Figure 2: significant functional parts of the RTU With the infrastructure available, algorithms can easily be plugged into the physical world as a back-end while they see a unified database front-end that enables controllers and other software to be seamlessly interconnected. Every algorithm developed is deployed as a plug-in of the system. Every plugin can be immediately put into communication with the others. This enables a vast class of control topologies and hierarchies and any controller software is a plug-in. With the plug-in concept, an abstraction layer has been created that enables scientists and engineers to operate the control framework without being concerned about the low-level communication details. A plug-in can be uploaded, enrolled and started by a web-based graphical interface.
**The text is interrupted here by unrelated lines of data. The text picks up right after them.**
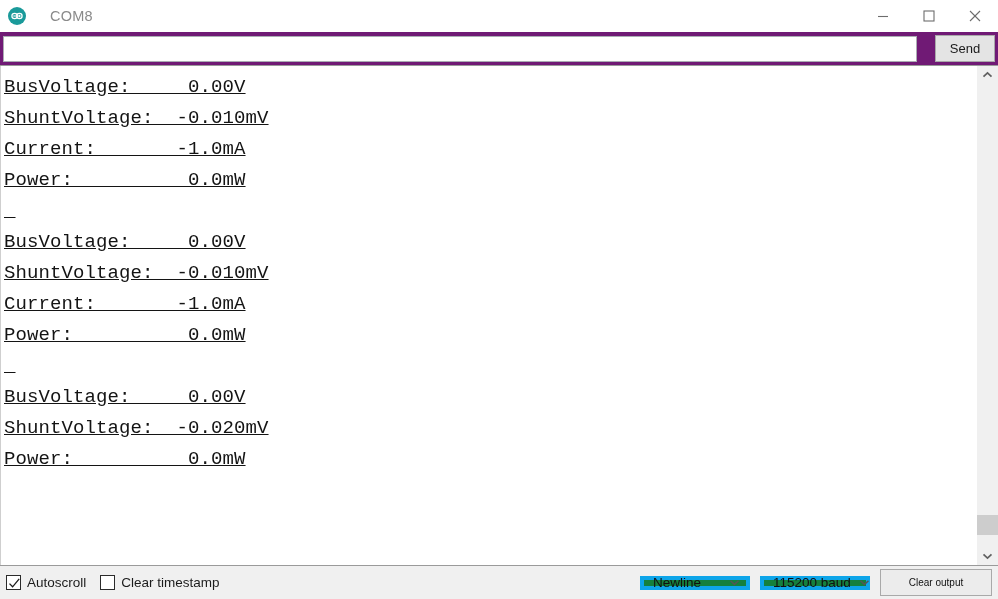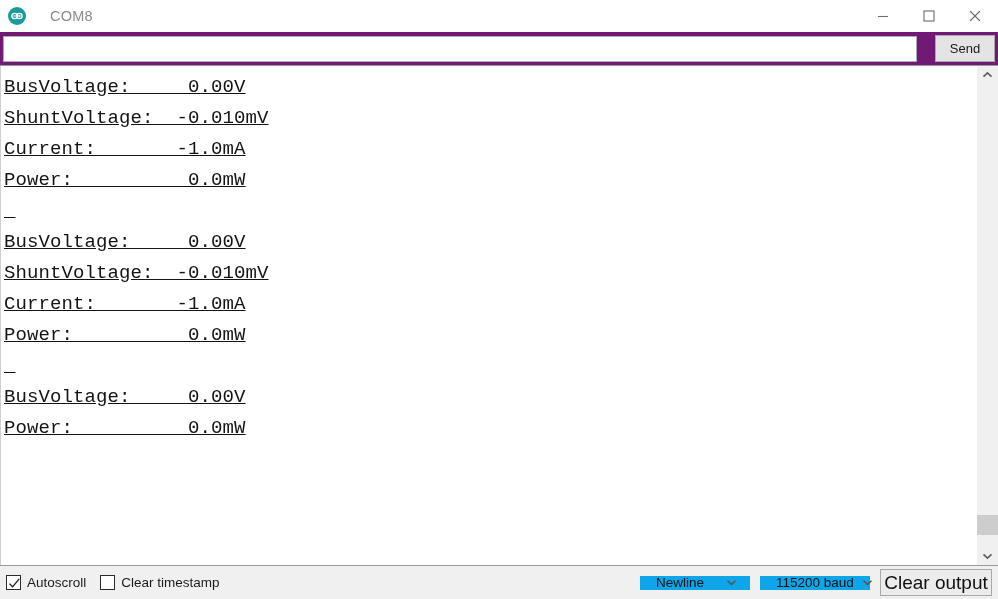--- a/index.html
+++ b/index.html
@@ -217,22 +217,22 @@
     white-space: nowrap;
   }
   .status-right {
     margin-left: auto;
     display: flex;
     align-items: center;
     gap: 10px;
   }
   .combo {
     height: 14px;
-    border: 7px solid #0ea5e9;
-    background: #fde047;
+    border: 4px solid #0ea5e9;
+    background: #15803d;
     display: flex;
     align-items: center;
     padding: 0 6px 0 9px;
     box-sizing: border-box;
     cursor: default;
     gap: 8px;
   }
   .combo-newline { width: 110px; }
   .combo-baud { width: 110px; gap: 8px; }
   .combo-text {
@@ -242,21 +242,21 @@
     flex: 1 1 auto;
   }
   .combo-arrow { flex: 0 0 auto; display: block; }
   .combo-arrow path { stroke: #555; stroke-width: 1.5; fill: none; }
   .clear-btn {
     width: 112px;
     height: 27px;
     background: #ececec;
     border: 1px solid #a9a9a9;
     font-family: "Liberation Sans", sans-serif;
-    font-size: 19px;
+    font-size: 10px;
     color: #111;
     cursor: default;
     box-sizing: border-box;
     padding: 0;
     text-align: center;
     line-height: 25px;
   }
 </style>
 </head>
 <body>
@@ -307,20 +307,21 @@
         <div class="log-line">ShuntVoltage:  -0.010mV</div>
         <div class="log-line">Current:       -1.0mA</div>
         <div class="log-line">Power:          0.0mW</div>
         <div class="log-line">&nbsp;</div>
         <div class="log-line">BusVoltage:     0.00V</div>
         <div class="log-line">ShuntVoltage:  -0.010mV</div>
         <div class="log-line">Current:       -1.0mA</div>
         <div class="log-line">Power:          0.0mW</div>
         <div class="log-line">&nbsp;</div>
         <div class="log-line">BusVoltage:     0.00V</div>
+        <div class="log-line">ShuntVoltage:  -0.020mV</div>
         <div class="log-line">Power:          0.0mW</div>
       </div>
 
     <div class="vscroll">
       <div class="sb-arrow">
         <svg width="11" height="8" viewBox="0 0 11 8">
             <path d="M1.5 5.6 L5.5 1.8 L9.5 5.6"></path>
           </svg>
       </div>
       <div class="sb-track">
4.3 Remote Terminal Units and plug-ins Typically, an RTU in industrial control systems is a holonic unit which features some local procedural capabilities along with concurrent communication tasks. It is responsible both for real-time autonomous controlling actions and decisions and for communications with higher intelligence layers up to the enterprise management level. Holonic systems are relevant in enabling the multi agent system technology for intelligent distributed control of industrial plants (Leitao 2013). For our purposes, an RTU device features an embedded DBMS and replication. We need to identify and separate 4 parts in such an RTU structure: the input, the database tables, the logical and procedural part and the output. In figure 2 we identify the four holonic RTU parts. The input part contains the hardware and software that converts input information to an INSERT/UPDATE database query. DBMS tables and related triggers constitute the second part. The triggers launch the logic and algorithms relevant to the former event (with a local publish/subscribe scheme as well) on the third part. That might produce a new INSERT/UPDATE query as a result or a physical output to be handed off to the output part. Concurrently, information is published or received with the replication mechanism across the whole DCS. When a sensor acquires new data it is put in the DBMS through an INSERT command. The new record is transmitted to other holons or to a central DBMS by simply transmitting the same database query through the network. If some distributed business logic depends on that information, a database trigger calls the associated procedure. The output can in turn be propagated to other units. The same mechanism, in reverse order, is used for actuators. In this computing infrastructure the database tables are the globally shared storage part with their triggers for IPC.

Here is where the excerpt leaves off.